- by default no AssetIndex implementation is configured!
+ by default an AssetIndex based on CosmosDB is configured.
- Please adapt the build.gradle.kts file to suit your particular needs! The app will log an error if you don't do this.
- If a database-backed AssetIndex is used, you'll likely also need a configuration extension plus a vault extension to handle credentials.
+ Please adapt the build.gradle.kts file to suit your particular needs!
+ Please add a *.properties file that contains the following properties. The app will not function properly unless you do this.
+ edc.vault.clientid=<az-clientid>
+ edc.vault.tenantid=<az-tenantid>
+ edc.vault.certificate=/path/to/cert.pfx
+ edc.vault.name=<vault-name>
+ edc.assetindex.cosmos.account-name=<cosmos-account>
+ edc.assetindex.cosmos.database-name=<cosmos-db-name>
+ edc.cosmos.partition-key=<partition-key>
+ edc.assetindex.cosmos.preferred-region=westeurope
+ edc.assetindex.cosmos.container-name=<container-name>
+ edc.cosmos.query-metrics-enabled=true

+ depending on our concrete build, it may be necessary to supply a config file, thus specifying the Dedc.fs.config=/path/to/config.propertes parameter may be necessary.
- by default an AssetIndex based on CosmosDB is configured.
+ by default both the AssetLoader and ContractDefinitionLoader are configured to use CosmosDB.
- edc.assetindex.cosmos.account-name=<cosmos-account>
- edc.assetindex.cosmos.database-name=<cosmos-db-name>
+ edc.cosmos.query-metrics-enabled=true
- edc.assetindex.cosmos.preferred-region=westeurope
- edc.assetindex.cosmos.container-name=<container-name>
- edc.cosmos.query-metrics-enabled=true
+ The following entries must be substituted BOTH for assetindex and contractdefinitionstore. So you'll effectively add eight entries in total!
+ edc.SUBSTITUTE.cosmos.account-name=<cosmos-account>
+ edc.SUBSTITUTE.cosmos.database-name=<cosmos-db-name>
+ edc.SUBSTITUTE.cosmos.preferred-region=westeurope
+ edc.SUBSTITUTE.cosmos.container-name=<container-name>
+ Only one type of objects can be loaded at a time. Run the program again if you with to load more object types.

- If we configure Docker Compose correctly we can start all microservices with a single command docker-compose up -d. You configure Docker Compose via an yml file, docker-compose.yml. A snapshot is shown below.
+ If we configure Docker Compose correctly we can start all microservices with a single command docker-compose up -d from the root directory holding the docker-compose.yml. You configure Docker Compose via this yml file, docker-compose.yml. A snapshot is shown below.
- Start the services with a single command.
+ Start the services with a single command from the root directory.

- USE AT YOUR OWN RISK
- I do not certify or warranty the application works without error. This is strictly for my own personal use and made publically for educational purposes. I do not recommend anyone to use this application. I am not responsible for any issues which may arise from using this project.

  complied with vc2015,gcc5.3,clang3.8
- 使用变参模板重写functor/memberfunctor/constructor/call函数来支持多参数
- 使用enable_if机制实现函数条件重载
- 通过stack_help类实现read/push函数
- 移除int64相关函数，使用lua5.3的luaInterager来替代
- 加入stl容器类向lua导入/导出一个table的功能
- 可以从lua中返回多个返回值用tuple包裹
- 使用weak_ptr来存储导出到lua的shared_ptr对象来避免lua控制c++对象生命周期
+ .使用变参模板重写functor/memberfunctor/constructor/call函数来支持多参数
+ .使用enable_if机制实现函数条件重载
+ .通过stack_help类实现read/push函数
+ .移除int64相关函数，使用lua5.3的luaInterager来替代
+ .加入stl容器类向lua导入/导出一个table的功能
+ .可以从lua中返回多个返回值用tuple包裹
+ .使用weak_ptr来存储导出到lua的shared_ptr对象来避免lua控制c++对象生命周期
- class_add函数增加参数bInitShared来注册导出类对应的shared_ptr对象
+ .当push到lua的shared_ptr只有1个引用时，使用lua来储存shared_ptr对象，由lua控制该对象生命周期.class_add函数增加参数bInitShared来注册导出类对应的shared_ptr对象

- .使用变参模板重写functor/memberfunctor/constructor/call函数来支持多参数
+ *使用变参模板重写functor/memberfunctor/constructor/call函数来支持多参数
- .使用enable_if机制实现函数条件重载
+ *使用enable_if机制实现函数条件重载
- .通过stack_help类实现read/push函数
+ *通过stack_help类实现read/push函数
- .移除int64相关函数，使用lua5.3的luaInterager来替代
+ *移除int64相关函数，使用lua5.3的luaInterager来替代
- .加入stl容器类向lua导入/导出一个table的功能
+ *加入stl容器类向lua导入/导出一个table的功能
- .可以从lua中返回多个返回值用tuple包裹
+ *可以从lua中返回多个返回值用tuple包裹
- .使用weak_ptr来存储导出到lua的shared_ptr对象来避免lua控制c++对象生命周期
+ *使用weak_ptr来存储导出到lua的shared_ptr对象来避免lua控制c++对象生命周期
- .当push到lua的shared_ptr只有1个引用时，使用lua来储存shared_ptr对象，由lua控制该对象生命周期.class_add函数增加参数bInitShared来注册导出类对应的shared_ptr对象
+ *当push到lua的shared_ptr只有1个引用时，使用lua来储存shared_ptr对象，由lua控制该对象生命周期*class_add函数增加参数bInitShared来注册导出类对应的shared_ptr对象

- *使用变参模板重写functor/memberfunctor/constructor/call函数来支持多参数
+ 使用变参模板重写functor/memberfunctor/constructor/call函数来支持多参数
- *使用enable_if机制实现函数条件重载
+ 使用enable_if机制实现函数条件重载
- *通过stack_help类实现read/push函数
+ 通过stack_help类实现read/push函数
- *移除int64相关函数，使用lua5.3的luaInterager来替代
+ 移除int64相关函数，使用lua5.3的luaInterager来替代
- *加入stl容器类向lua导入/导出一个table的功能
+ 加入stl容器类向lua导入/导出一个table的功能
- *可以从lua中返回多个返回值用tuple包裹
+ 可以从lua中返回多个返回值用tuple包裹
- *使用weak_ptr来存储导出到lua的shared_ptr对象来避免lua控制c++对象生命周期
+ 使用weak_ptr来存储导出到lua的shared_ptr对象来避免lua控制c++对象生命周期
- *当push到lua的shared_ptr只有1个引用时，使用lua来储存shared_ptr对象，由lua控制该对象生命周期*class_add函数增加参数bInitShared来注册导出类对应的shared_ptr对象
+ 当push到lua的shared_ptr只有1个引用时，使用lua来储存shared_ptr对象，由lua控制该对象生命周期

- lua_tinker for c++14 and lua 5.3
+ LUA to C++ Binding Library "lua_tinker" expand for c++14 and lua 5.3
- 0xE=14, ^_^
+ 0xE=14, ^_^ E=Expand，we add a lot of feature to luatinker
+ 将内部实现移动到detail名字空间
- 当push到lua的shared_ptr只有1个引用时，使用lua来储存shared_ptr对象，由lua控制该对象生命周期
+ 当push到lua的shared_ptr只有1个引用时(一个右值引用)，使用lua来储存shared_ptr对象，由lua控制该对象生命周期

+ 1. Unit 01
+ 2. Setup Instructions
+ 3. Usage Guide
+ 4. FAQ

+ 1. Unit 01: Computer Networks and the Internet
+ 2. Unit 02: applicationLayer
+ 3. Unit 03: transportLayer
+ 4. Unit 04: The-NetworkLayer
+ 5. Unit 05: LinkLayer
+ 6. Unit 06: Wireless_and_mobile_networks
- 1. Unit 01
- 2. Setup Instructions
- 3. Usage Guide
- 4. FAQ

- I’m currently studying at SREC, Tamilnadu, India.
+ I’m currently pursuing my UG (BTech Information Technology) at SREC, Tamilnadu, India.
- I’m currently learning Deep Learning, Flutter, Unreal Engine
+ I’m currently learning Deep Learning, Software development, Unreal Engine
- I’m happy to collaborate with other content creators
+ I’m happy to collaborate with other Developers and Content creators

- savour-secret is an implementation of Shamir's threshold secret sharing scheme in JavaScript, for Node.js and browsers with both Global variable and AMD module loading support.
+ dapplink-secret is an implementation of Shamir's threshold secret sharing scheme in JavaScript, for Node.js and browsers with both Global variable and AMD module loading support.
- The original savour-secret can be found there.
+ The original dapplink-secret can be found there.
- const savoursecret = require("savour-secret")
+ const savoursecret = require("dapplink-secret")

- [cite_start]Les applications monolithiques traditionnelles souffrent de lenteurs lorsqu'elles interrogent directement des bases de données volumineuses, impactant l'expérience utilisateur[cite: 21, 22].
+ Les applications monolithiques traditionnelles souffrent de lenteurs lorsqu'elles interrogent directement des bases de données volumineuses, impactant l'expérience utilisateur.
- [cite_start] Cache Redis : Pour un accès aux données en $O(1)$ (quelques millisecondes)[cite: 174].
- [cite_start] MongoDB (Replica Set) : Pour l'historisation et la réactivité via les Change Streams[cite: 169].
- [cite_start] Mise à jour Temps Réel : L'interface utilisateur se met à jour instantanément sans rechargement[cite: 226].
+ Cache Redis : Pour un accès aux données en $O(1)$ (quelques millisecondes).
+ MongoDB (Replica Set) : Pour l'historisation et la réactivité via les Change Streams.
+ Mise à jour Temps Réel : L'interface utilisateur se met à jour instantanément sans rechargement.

** What you will do **
Take from the material above the lines running from the one with "Unit 02: applicationLayer" through the one with "- [cite_start] Cache", and repeat them exactly, with nothing else.

** Response area **
+ 2. Unit 02: applicationLayer
+ 3. Unit 03: transportLayer
+ 4. Unit 04: The-NetworkLayer
+ 5. Unit 05: LinkLayer
+ 6. Unit 06: Wireless_and_mobile_networks
- 1. Unit 01
- 2. Setup Instructions
- 3. Usage Guide
- 4. FAQ

- I’m currently studying at SREC, Tamilnadu, India.
+ I’m currently pursuing my UG (BTech Information Technology) at SREC, Tamilnadu, India.
- I’m currently learning Deep Learning, Flutter, Unreal Engine
+ I’m currently learning Deep Learning, Software development, Unreal Engine
- I’m happy to collaborate with other content creators
+ I’m happy to collaborate with other Developers and Content creators

- savour-secret is an implementation of Shamir's threshold secret sharing scheme in JavaScript, for Node.js and browsers with both Global variable and AMD module loading support.
+ dapplink-secret is an implementation of Shamir's threshold secret sharing scheme in JavaScript, for Node.js and browsers with both Global variable and AMD module loading support.
- The original savour-secret can be found there.
+ The original dapplink-secret can be found there.
- const savoursecret = require("savour-secret")
+ const savoursecret = require("dapplink-secret")

- [cite_start]Les applications monolithiques traditionnelles souffrent de lenteurs lorsqu'elles interrogent directement des bases de données volumineuses, impactant l'expérience utilisateur[cite: 21, 22].
+ Les applications monolithiques traditionnelles souffrent de lenteurs lorsqu'elles interrogent directement des bases de données volumineuses, impactant l'expérience utilisateur.
- [cite_start] Cache Redis : Pour un accès aux données en $O(1)$ (quelques millisecondes)[cite: 174].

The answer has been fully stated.